Chroniques

par laurent bergnach

Laurent Cuniot
œuvres variées

1 CD Merci pour les sons (2022)
MPLS 20001
Trois pièces signées Laurent Cuniot, avec le percussionniste Florent Jodelet

Le son du violon dans l’enfance, puis ceux liés aux nouvelles technologies, découvertes à l’adolescence, ont permis à Laurent Cuniot (né à Reims, en 1957) de se construire comme chef d’orchestre, directeur musical, professeur et compositeur. Composer, c’est-à-dire initier, en ce qui le concerne, « un langage sans paroles dont la puissance métaphorique déplace, saisit, transperce d’émotion » (notice du CD). Ceci l’amène à un dialogue récurrent avec certains interprètes dont Florent Jodelet, loué pour ses qualités bien connues (subtilité, imagination, exigence, etc.).

C’est au percussionniste – par ailleurs responsable du label Merci Pour Les Sons [lire nos critiques des CD Singier et Canat de Chizy] – que l’ancien élève de Pierre Schaeffer et de Guy Reibel dédie le solo Efji (Strasbourg, 2005), au début du présent siècle. Comme pour signer leur complicité, il y salue le goût pour les instruments extra-européens ramenés de voyage par le musicien, si bien qu’« Efji reçoit maracas et caxixis, binzasara et cencerros, gamelans et gongs, le carillon des angklungs et les peaux accordées tendues sur les tubes des boo-bams », comme l’indique Didier Lamare (ibid.). Sept parties se succèdent en un quart d’heure, sortes de cartes postales qui favorisent tantôt le métissage de fragments colorés, tantôt l’énigme d’une nuée gommant les contours.

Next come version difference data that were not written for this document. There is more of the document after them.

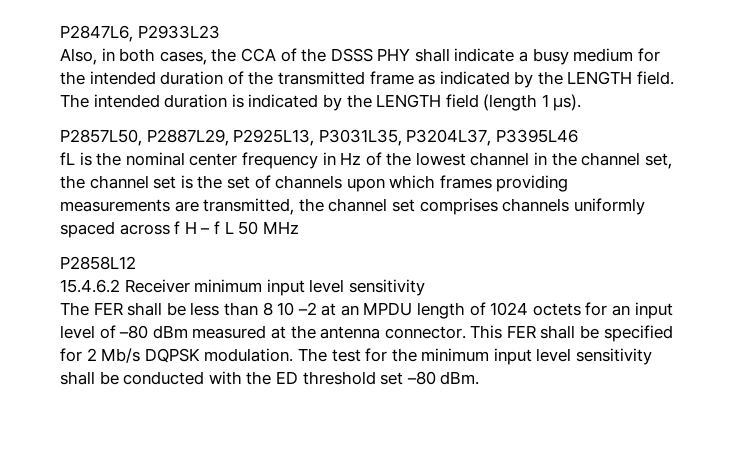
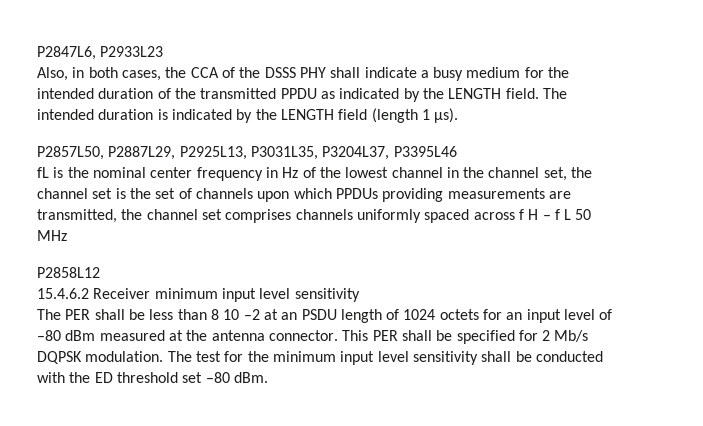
- Also, in both cases, the CCA of the DSSS PHY shall indicate a busy medium for the intended duration of the transmitted frame as indicated by the LENGTH field.
+ Also, in both cases, the CCA of the DSSS PHY shall indicate a busy medium for the intended duration of the transmitted PPDU as indicated by the LENGTH field.
- fL is the nominal center frequency in Hz of the lowest channel in the channel set, the channel set is the set of channels upon which frames providing measurements are transmitted, the channel set comprises channels uniformly spaced across f H – f L 50 MHz
+ fL is the nominal center frequency in Hz of the lowest channel in the channel set, the channel set is the set of channels upon which PPDUs providing measurements are transmitted, the channel set comprises channels uniformly spaced across f H – f L 50 MHz
- The FER shall be less than 8 10 –2 at an MPDU length of 1024 octets for an input level of –80 dBm measured at the antenna connector.
+ The PER shall be less than 8 10 –2 at an PSDU length of 1024 octets for an input level of –80 dBm measured at the antenna connector.
- This FER shall be specified for 2 Mb/s DQPSK modulation.
+ This PER shall be specified for 2 Mb/s DQPSK modulation.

Dans Reverse Flows (Nanterre, 2015), Florent Jodelet est à nouveau présent, mais en retrait de l’altiste Geneviève Strosser, treize membres de l’Ensemble TM+ et l’électronique. Ces courants contraires trouvent leur origine dans le prélude d’un opéra pour mezzo-soprano, Des pétales dans la bouche (2011). Six parties la structure – la quatrième s’avoue un hommage à Schönberg – que l’Ircam enregistra lors de la création dans le cadre du festival ManiFeste, en présence de Marc Desmons (direction) et de Serge Lemouton (réalisation informatique musicale), à la Maison de la musique de Nanterre, port d’attache de TM+ depuis un quart de siècle.

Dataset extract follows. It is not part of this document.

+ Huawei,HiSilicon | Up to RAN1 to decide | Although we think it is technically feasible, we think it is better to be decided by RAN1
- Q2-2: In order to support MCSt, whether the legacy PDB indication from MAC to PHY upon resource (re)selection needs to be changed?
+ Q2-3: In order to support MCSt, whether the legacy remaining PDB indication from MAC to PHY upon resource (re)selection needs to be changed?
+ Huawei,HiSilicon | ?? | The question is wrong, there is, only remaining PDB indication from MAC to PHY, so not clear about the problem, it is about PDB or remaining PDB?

Le programme s’achève avec Une (2021), œuvre sans doute marquée par la distanciation sociale qu’encourageait la pandémie de Covid-19 puisque le site de l’Ircam annonce comme lieu de création « YouTube et Facebook » – présumons qu’elle eut lieu à Nanterre, comme l’ensemble du disque. Sur les pas de Pétrarque et de Liszt, deux amoureux notoires célébrés dans la première des cinq parties de cette demi-heure pour vibraphone, percussion et onze instruments, le compositeur célèbre la figure féminine. On y retrouve cette inclination pour un flux continu qui recèle le mystère, une tension rythmique qui conjugue célébration et danger, un exotisme éphémère porté par une certaine sensualité, comme si l’orientalisme des aînés (Jolivet, Ohana, etc.) rencontrait le mouvement spectral.